Five suspected Abu Sayyaf militants accused of involvement in the deadly bombing of a Roman Catholic cathedral in the southern Philippines have surrendered to authorities, the national police chief said Monday.
Police Director-General Oscar Albayalde said the five would be charged with murder and attempted murder for their role in the Jan. 27 attack at Our Lady of Mount Carmel Cathedral in Sulu province’s Jolo town, which killed 23 people and wounded about 100 others.
Police have said the attack was carried out by two Indonesian suicide bombers. Police said the suspects taken into custody had escorted the two Indonesians around Jolo and to a meeting with an Abu Sayyaf commander, Hatib Hajan Sawadjaan, who has been accused of plotting and funding the attack.
Police said the five suspects were led by a suspected local militant identified as Kammah Pae, who has denied any involvement in the bombing.
The attack has renewed terrorism fears across the Philippines and the national police have been placed on full alert and security has been strengthened in churches, shopping malls and other public areas. President Rodrigo Duterte has ordered troops to destroy the Abu Sayyaf, leading to a renewed military offensive in the south that has included air strikes and gunbattles.
The attack has also highlighted concerns that the Islamic State group may be gaining a foothold in Southeast Asia after sustaining major battle setbacks in Syria and Iraq. Local militants aligned with the brutal extremist group laid siege to Marawi city in the southern Philippines for five months in 2017 before they were defeated by the military.
Albayalde said the Abu Sayyaf, a small but violent group based in the jungles of predominantly Muslim Jolo and outlying island provinces, staged the cathedral bombing to gain attention and possible funding from the Islamic State group. The militants also want to foment sectarian conflict between minority Muslims in the south and the country’s majority Christians, he said.
“It’s the very same reason why they pledged allegiance to ISIS. They are seeking funding and they are bombing, kidnapping and murdering targets to get funds from the ISIS,” Albayalde said at a news conference in Manila.
The Abu Sayyaf, which has about 300 to 400 armed fighters, has been blacklisted by the United States and the Philippines as a terrorist organization because of years of bombings, kidnappings and beheadings. The commander police have implicated in the cathedral attack, Sawadjaan, is a Muslim preacher who has been linked to ransom kidnappings and the beheadings of hostages, including two Canadian men in 2016.
Citing witnesses to the bombing and statements by some of the suspects, Albayalde said Sawadjaan funded the assembly of the cathedral bombs, which most likely were detonated by an Indonesia man, who had hidden in the south for about a year, and an Indonesian woman, who only recently entered the south.
From a southern island, the Indonesians traveled to Jolo by boat last month and were met by the group now in custody, he said.
Indonesian officials have said there is no conclusive evidence that the attackers were Indonesian.
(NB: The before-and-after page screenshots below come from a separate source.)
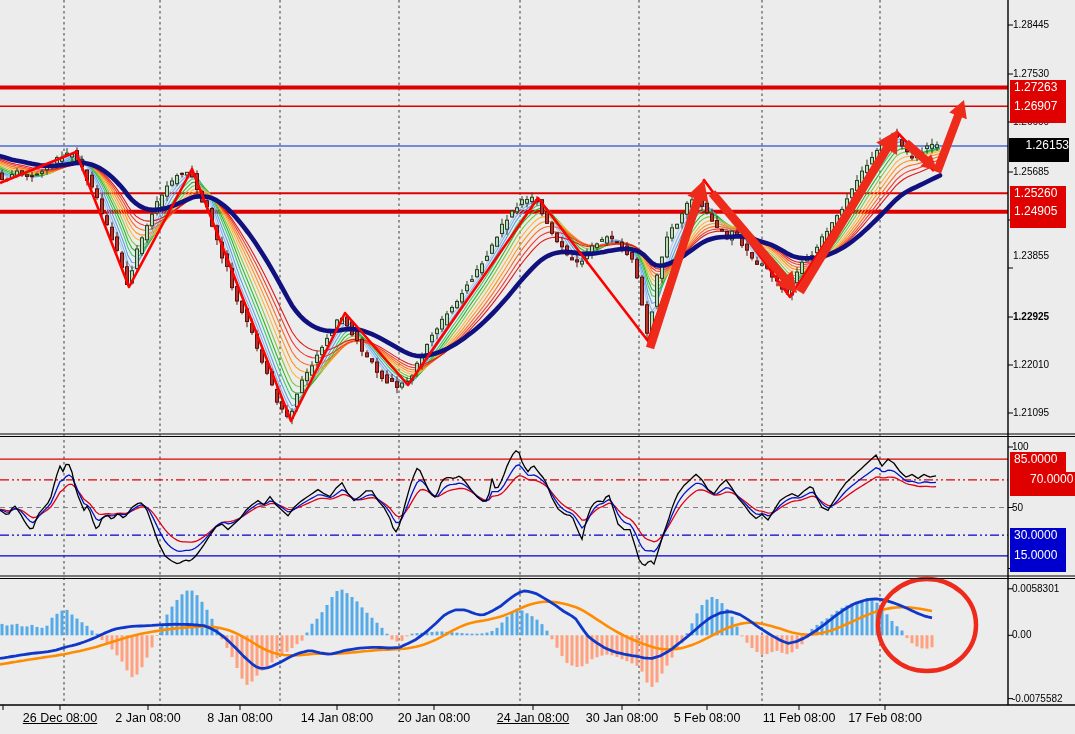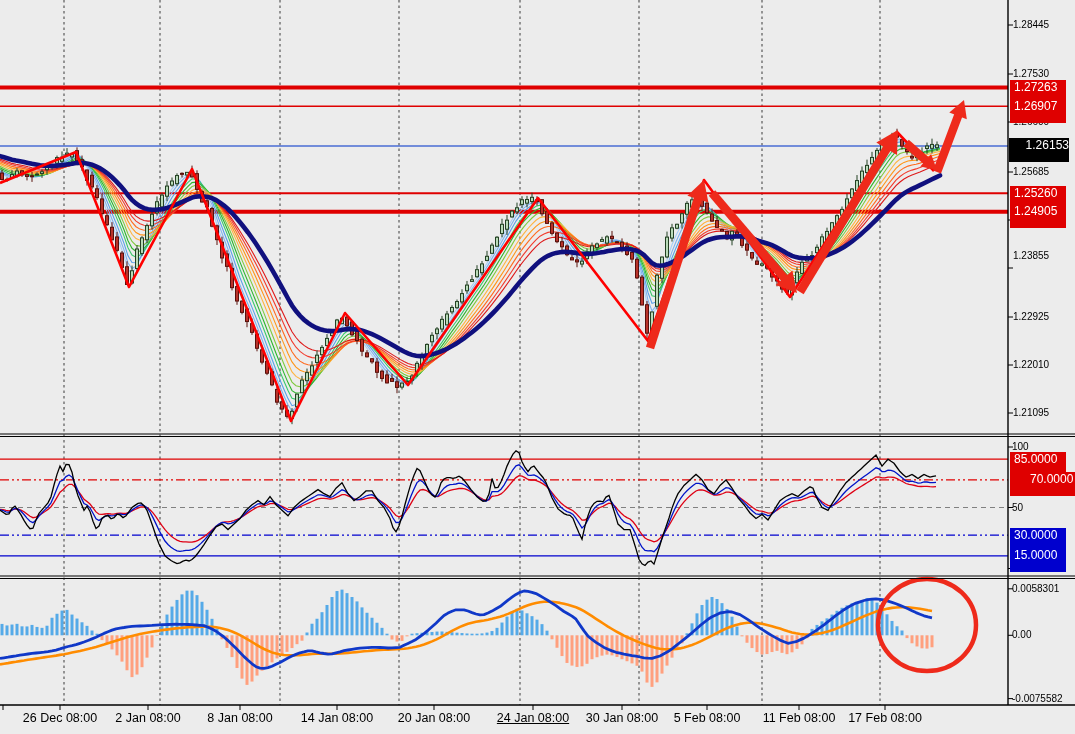"1.22925" div.axlabel { font-weight: none -> bold }
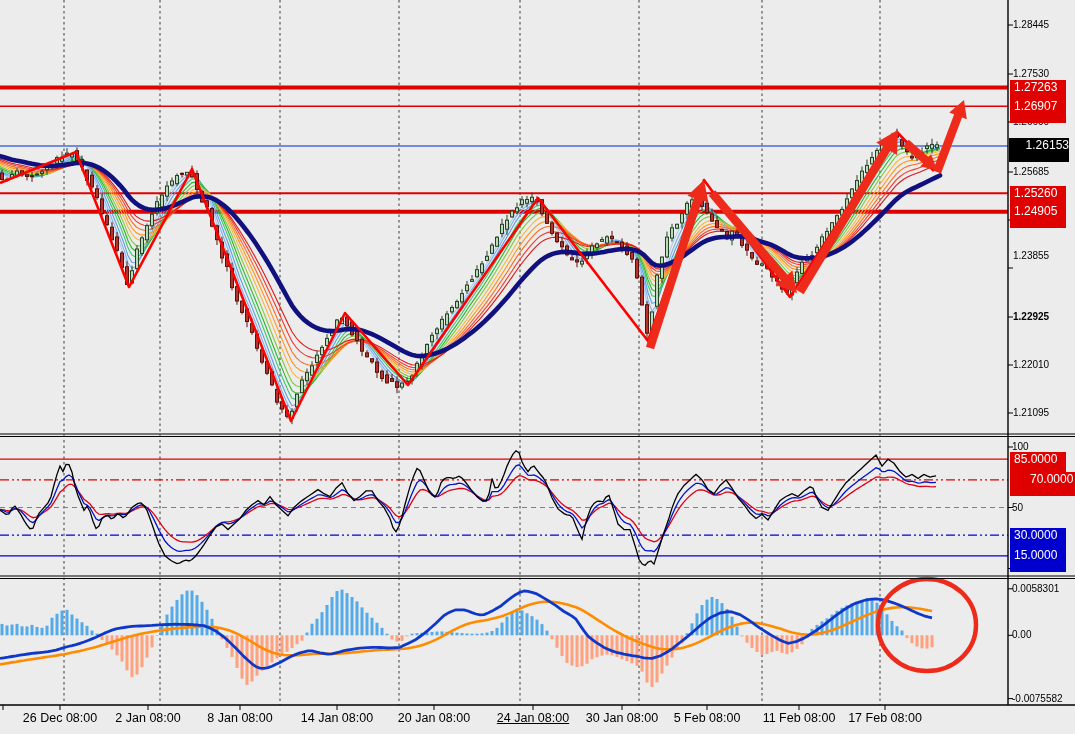"26 Dec 08:00" div.tlabel { text-decoration: none -> underline }
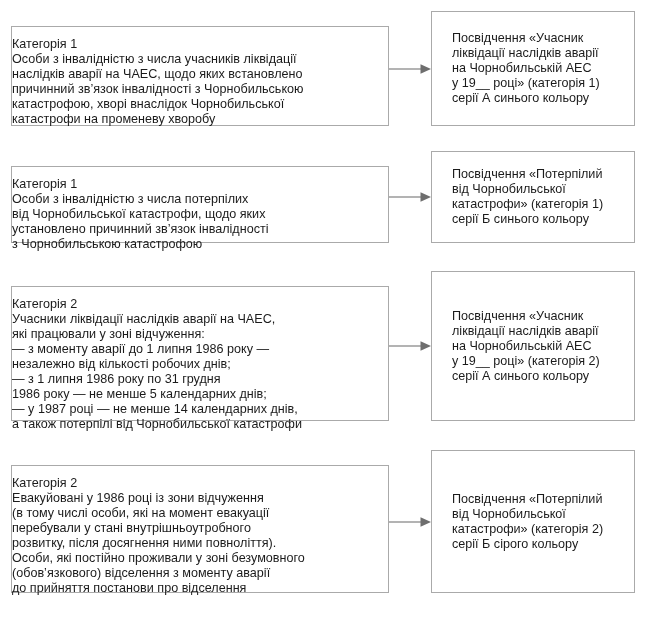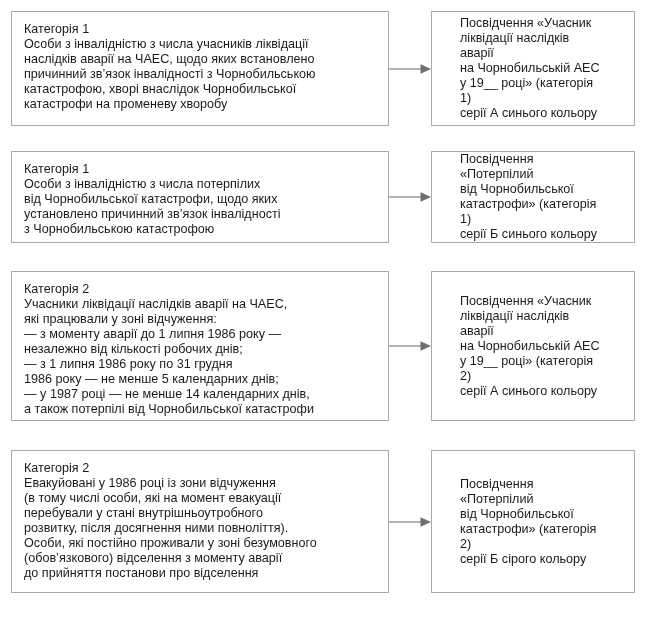"Категорія 1" .box-source { margin-top: none -> 15px; padding: 10px 12px 8px 12px -> 10px 12px 8px 0 }
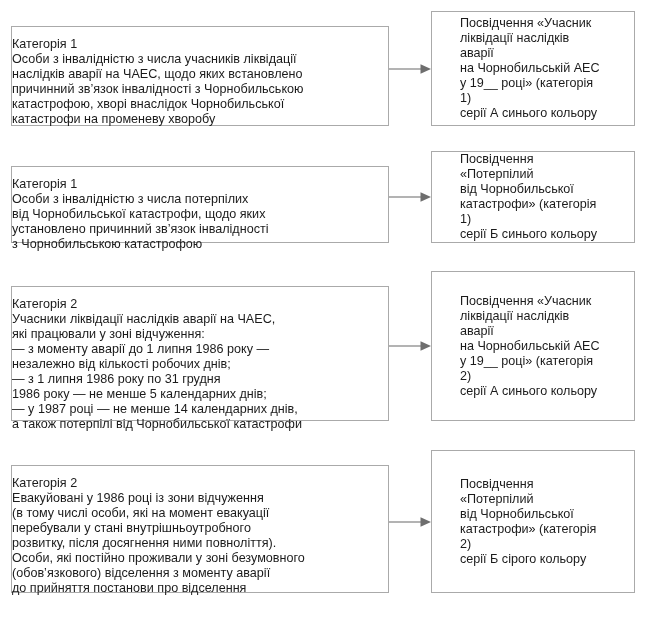"Посвідчення «Учасник" .box-result { padding: 6px 28px -> 6px 20px }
Police said the attack was planned since last year. Albayalde said the explosives used were powerful pipe bombs, packed with ammonium nitrate, TNT and other chemicals that have been used by the Abu Sayyaf in past attack.
While the local militant leader, Pae, has denied involvement in the bombing, the national police’s chief investigator, Chief Superintendent Amador Corpus, said his surrendered companions have pointed to him as one of their accomplices and said he purchased parts for the bombs.
A military officer with experience monitoring militants, however, raised doubts about some of the police accounts, including the discovery of a bomb and bomb parts in Pae’s house in Patikul town, near Jolo. The officer wondered why Pae would leave such incriminating evidence in his house then surrender to police but deny any involvement in the attack.
The officer spoke on condition of anonymity because he was not authorized to discuss the sensitive case in public.